§ **Exercise goal**: Using the records below, write out the line with "sales rep: Charlotte Turner -> Bradley Singh" and each line after it through the final one, exactly, and only those.

[Entries provided]

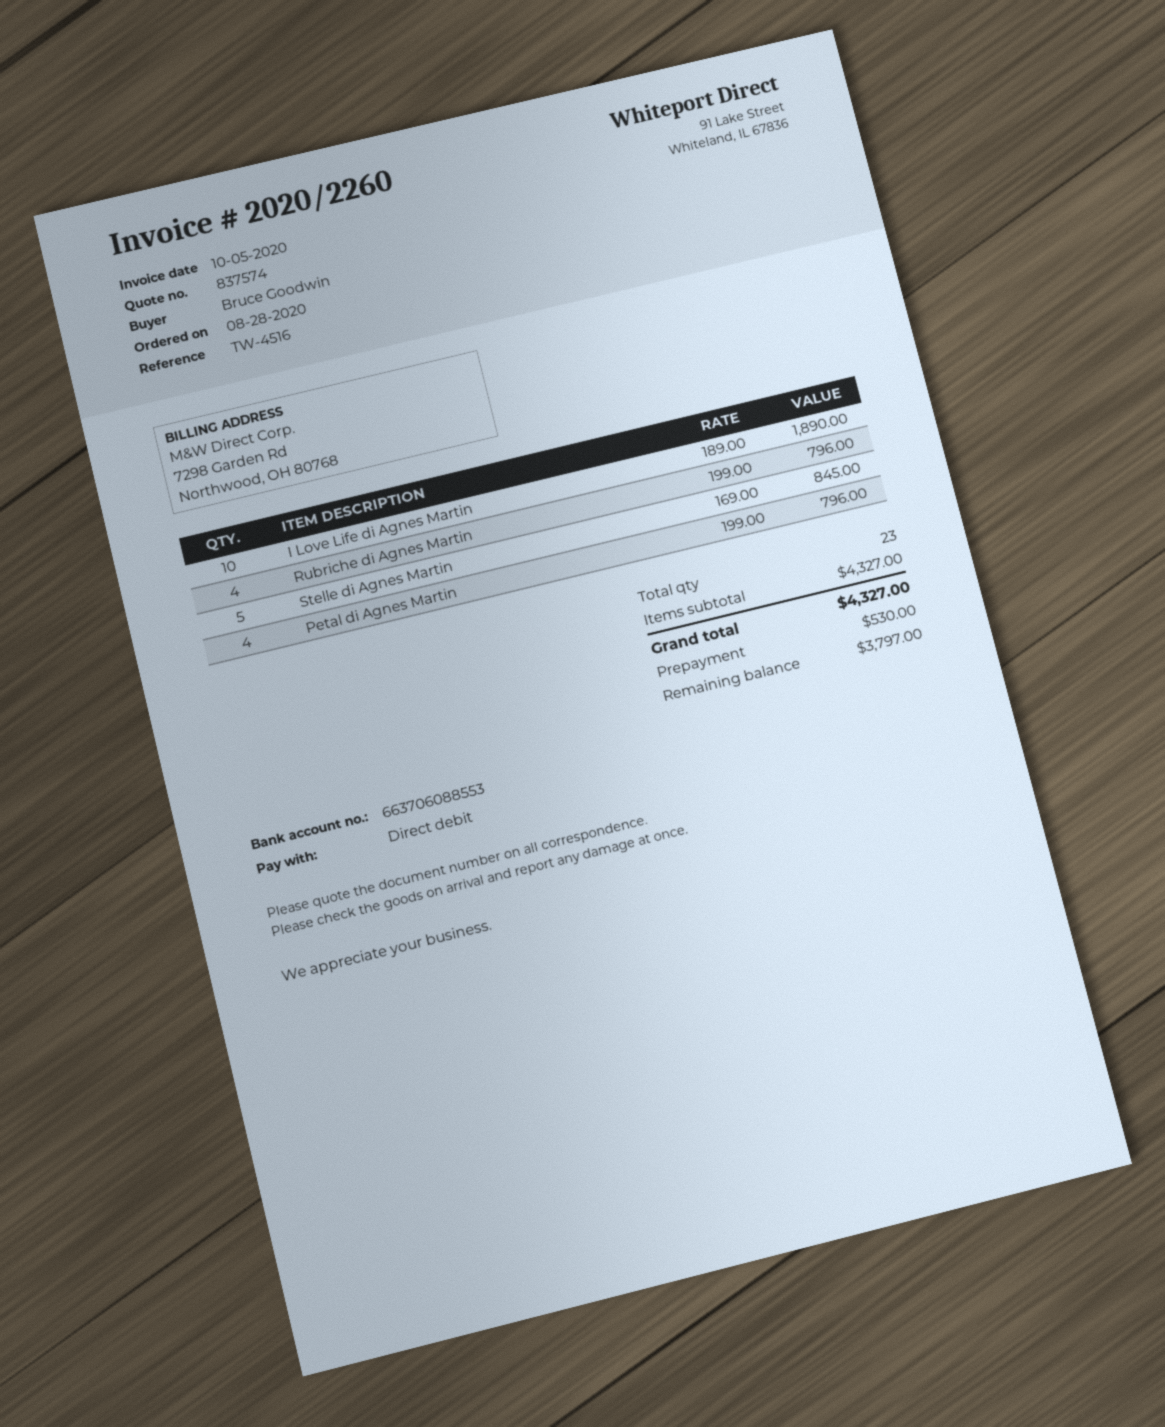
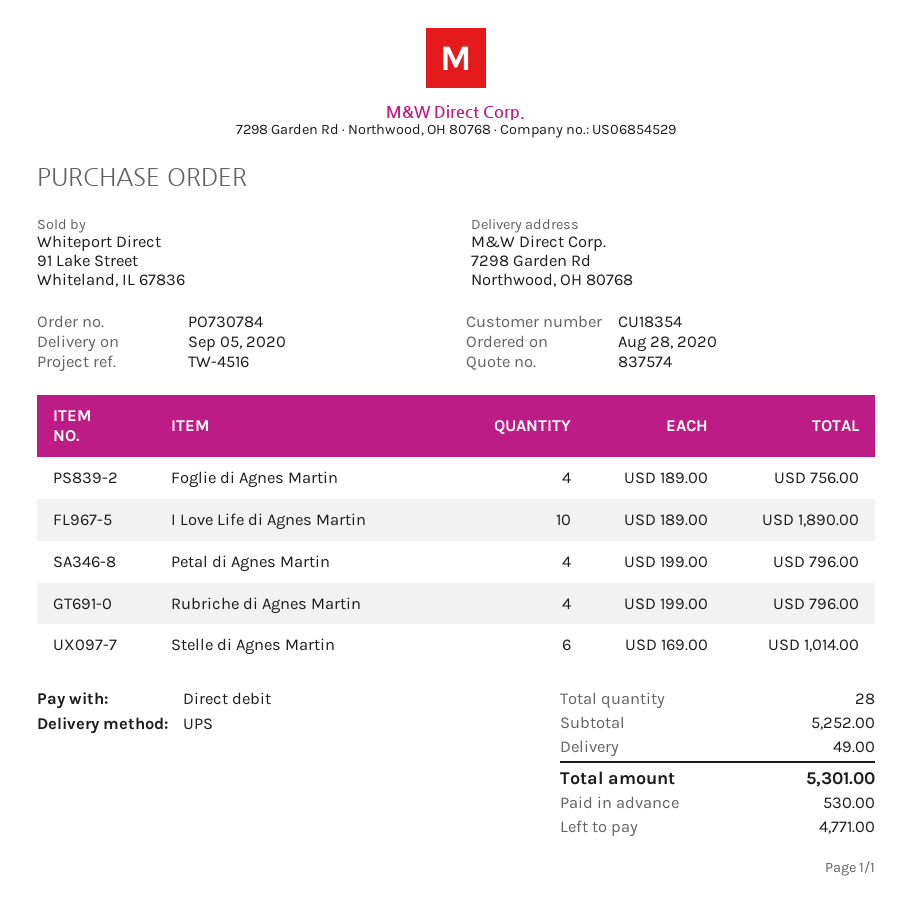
Stelle di Agnes Martin: 5 x 169.00 = 845.00 -> 6 x 169.00 = 1014.00
Foglie di Agnes Martin: none -> 4 x 189.00 = 756.00
total quantity: 23 -> 28
subtotal: 4327.00 -> 5252.00
shipping: none -> 49.00
total: 4327.00 -> 5301.00
balance: 3797.00 -> 4771.00

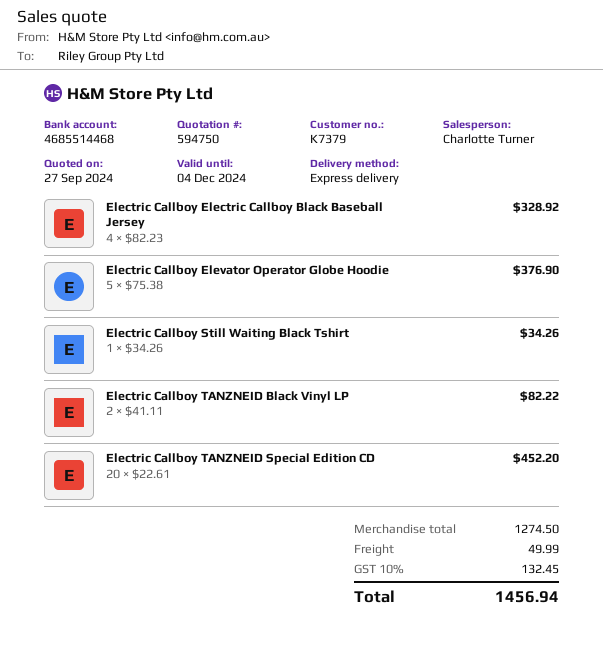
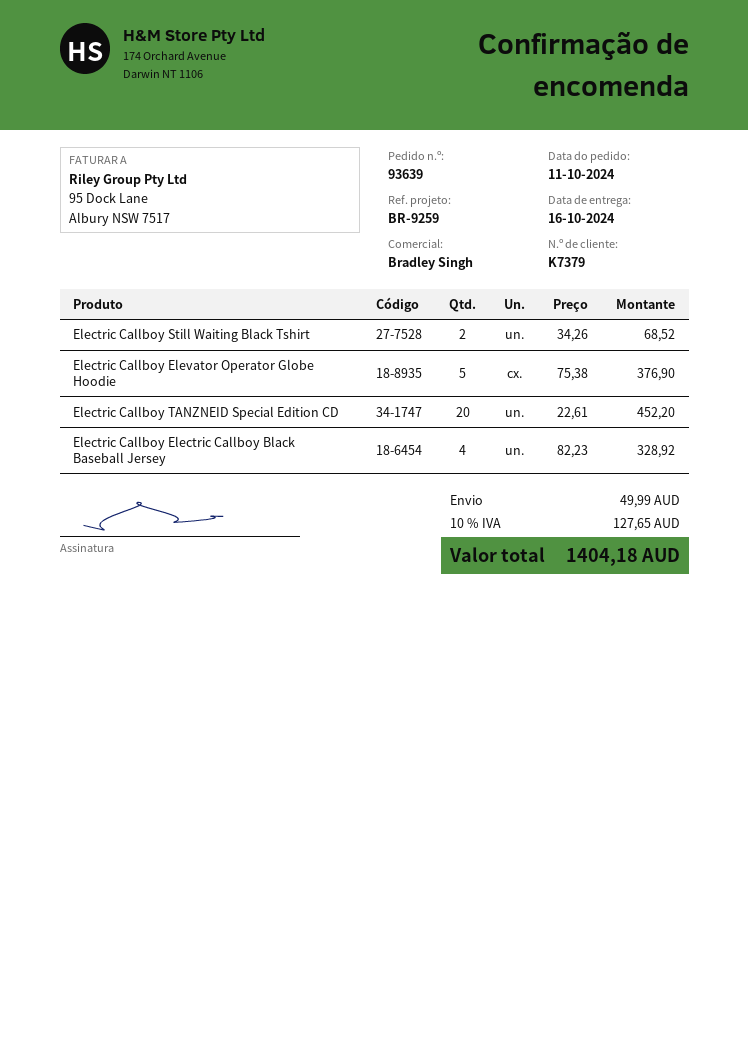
sales rep: Charlotte Turner -> Bradley Singh
Electric Callboy Still Waiting Black Tshirt: 1 x 34.26 = 34.26 -> 2 x 34.26 = 68.52
Electric Callboy TANZNEID Black Vinyl LP: 2 x 41.11 = 82.22 -> none
tax: 10% = 132.45 -> 10% = 127.65
total: 1456.94 -> 1404.18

[/Entries provided]

§ **Task response**:
sales rep: Charlotte Turner -> Bradley Singh
Electric Callboy Still Waiting Black Tshirt: 1 x 34.26 = 34.26 -> 2 x 34.26 = 68.52
Electric Callboy TANZNEID Black Vinyl LP: 2 x 41.11 = 82.22 -> none
tax: 10% = 132.45 -> 10% = 127.65
total: 1456.94 -> 1404.18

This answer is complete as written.